Planning for an early retirement
Planning for retirement is tricky in general because of all the variables, but planning for an early retirement is even more complicated because you don't know if it'll happen, when it'll happen, or why it'll happen. There isn't even a good way to estimate it. So, the best thing you can do is to plan for the worst-case scenario.
When crafting your retirement plan, assume you're going to live a long life -- at least 90 years -- unless you have good reason to think you won't live that long, like a terminal illness. You should also prepare as if you were going to have a long retirement -- think 30 years or more. Estimate what you'd need to cover your basic living expenses for that amount of time, and when in doubt, build in a cushion. You can never be too careful, and if you don't end up using all of that money, you can always pass the extra along to your heirs. If you reach your chosen retirement age and don't feel ready to retire yet, you can keep working, but at least you'll be financially prepared if you do have to leave your job.
Saving as much as you can while you're young will make hitting your savings target a lot easier because your early contributions will have more time to grow before you have to begin drawing upon them. Try to trim back your budget if you can so you can put more money toward retirement savings.
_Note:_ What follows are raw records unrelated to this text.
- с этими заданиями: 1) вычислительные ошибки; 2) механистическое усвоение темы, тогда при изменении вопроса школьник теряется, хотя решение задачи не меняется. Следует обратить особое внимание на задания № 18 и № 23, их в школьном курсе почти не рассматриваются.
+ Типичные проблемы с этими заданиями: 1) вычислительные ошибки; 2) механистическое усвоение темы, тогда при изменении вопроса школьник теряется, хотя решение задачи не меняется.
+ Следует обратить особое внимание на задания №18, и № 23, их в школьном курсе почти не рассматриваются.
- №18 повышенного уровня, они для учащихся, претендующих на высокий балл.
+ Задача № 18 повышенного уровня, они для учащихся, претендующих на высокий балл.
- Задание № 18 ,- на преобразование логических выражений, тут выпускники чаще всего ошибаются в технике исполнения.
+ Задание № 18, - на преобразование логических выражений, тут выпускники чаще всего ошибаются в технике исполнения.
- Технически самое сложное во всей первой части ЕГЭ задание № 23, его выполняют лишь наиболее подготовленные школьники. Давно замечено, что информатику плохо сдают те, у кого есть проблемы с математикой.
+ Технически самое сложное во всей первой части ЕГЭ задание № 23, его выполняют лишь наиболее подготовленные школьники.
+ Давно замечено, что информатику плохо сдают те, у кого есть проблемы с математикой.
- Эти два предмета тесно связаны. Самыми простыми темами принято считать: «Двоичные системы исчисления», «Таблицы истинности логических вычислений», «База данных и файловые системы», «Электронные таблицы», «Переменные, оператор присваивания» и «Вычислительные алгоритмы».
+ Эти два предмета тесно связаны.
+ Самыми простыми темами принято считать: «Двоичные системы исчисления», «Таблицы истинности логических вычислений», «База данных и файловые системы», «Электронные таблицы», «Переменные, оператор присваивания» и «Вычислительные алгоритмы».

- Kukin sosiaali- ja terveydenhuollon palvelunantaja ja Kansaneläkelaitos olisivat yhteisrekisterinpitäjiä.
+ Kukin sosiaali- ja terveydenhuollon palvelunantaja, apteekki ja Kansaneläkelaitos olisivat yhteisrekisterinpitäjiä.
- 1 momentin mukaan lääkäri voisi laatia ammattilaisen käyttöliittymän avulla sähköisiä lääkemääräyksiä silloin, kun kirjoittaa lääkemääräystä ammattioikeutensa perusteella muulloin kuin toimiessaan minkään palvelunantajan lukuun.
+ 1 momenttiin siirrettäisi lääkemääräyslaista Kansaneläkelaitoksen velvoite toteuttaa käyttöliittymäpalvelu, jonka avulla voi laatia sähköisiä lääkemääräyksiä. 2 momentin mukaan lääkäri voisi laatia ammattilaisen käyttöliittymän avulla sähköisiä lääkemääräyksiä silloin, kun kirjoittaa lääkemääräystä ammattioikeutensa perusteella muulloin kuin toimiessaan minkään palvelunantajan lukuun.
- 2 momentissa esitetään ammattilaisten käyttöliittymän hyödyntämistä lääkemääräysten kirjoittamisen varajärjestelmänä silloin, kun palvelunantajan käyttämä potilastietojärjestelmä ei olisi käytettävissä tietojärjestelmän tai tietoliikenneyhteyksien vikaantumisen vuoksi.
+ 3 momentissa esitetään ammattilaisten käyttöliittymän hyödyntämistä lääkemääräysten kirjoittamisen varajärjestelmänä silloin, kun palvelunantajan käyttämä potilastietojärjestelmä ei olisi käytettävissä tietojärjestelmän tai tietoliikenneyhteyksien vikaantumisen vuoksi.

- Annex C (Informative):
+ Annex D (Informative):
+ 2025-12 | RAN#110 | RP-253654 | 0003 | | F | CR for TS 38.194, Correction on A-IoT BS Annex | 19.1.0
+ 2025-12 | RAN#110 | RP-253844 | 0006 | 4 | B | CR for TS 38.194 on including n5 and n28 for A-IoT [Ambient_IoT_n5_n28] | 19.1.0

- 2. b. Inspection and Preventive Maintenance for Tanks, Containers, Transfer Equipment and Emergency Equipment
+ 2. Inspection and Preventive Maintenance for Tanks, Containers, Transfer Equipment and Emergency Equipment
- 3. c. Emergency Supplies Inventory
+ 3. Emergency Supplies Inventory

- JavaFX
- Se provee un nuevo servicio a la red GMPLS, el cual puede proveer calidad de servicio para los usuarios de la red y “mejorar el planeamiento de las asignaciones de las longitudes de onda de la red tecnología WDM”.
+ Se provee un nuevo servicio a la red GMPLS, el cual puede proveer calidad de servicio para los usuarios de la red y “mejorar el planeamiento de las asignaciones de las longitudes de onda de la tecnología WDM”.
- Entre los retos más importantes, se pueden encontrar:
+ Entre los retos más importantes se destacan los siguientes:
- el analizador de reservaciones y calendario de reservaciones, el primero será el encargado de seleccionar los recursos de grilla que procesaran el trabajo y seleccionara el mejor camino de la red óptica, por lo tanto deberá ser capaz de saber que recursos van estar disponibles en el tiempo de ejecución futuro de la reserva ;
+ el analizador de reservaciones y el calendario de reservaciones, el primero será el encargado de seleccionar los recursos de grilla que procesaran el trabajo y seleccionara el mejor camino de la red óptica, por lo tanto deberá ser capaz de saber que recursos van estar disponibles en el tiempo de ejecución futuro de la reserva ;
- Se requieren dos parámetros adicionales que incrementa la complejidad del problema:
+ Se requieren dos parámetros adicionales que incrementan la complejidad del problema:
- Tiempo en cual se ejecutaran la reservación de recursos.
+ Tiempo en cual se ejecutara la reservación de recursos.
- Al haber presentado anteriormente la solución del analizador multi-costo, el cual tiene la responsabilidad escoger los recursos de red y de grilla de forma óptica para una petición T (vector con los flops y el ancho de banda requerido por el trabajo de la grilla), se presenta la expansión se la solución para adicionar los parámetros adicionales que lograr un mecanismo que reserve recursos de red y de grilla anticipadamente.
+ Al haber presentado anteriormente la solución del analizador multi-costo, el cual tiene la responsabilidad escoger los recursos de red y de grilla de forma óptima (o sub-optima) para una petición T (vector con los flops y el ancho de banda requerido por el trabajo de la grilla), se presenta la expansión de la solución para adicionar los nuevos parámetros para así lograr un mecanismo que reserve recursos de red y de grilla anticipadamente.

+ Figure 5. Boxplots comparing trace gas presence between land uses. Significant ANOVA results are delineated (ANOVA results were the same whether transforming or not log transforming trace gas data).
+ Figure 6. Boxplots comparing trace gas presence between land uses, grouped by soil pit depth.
You're allowed to contribute up to $19,500 to a 401(k) in 2020, or $26,000 if you're 50 or older. You can also put up to $6,000 in an IRA, or $7,000 if you're 50 or older.
You'll also need a backup plan in case you are forced into early retirement before you're financially ready. If it's because of a job loss, you might just be able to find another job and continue working. If it's because you need to take care of a sick family member, see if you can work part time or find a remote job that lets you earn income and be there for your loved one.
The worst-case scenario is a costly illness or injury that requires frequent doctor visits or in-home care. Working in any capacity probably won't be an option then, and you'll also have medical expenses draining your savings even faster. You'll have to limit your spending to the essentials, and even then, you might struggle financially.
Having good health insurance in place can help, and so can saving in a health savings account (HSA) if you're eligible for one. Money you put in an HSA reduces your taxable income this year, and it's tax-free if you use it for medical or dental expenses. If you don't end up needing it for medical purposes, you can withdraw the money for non-medical purposes after 65, though you'll pay taxes on it. You can technically make non-medical withdrawals before 65 too, but you'll pay a 20% penalty, so it's not worth it.
Individuals with a health insurance policy that has a deductible of $1,400 or more may contribute up to $3,550 to an HSA in 2020, and families with policies having a deductible of $2,800 or more may contribute up to $7,100. Adults 55 and older are allowed an extra $1,000 in catch-up contributions. Once you enroll in Medicare, you're no longer eligible to contribute to an HSA, but you can still use your existing funds.
One of the hard truths about retirement planning is that you'll never know if you're doing it right. You don't know what life is going to throw your way. But trying to plan for an early retirement is better than just praying it won't happen. Build an extra cushion into your retirement plan so you can at least feel confident that you gave it your best shot.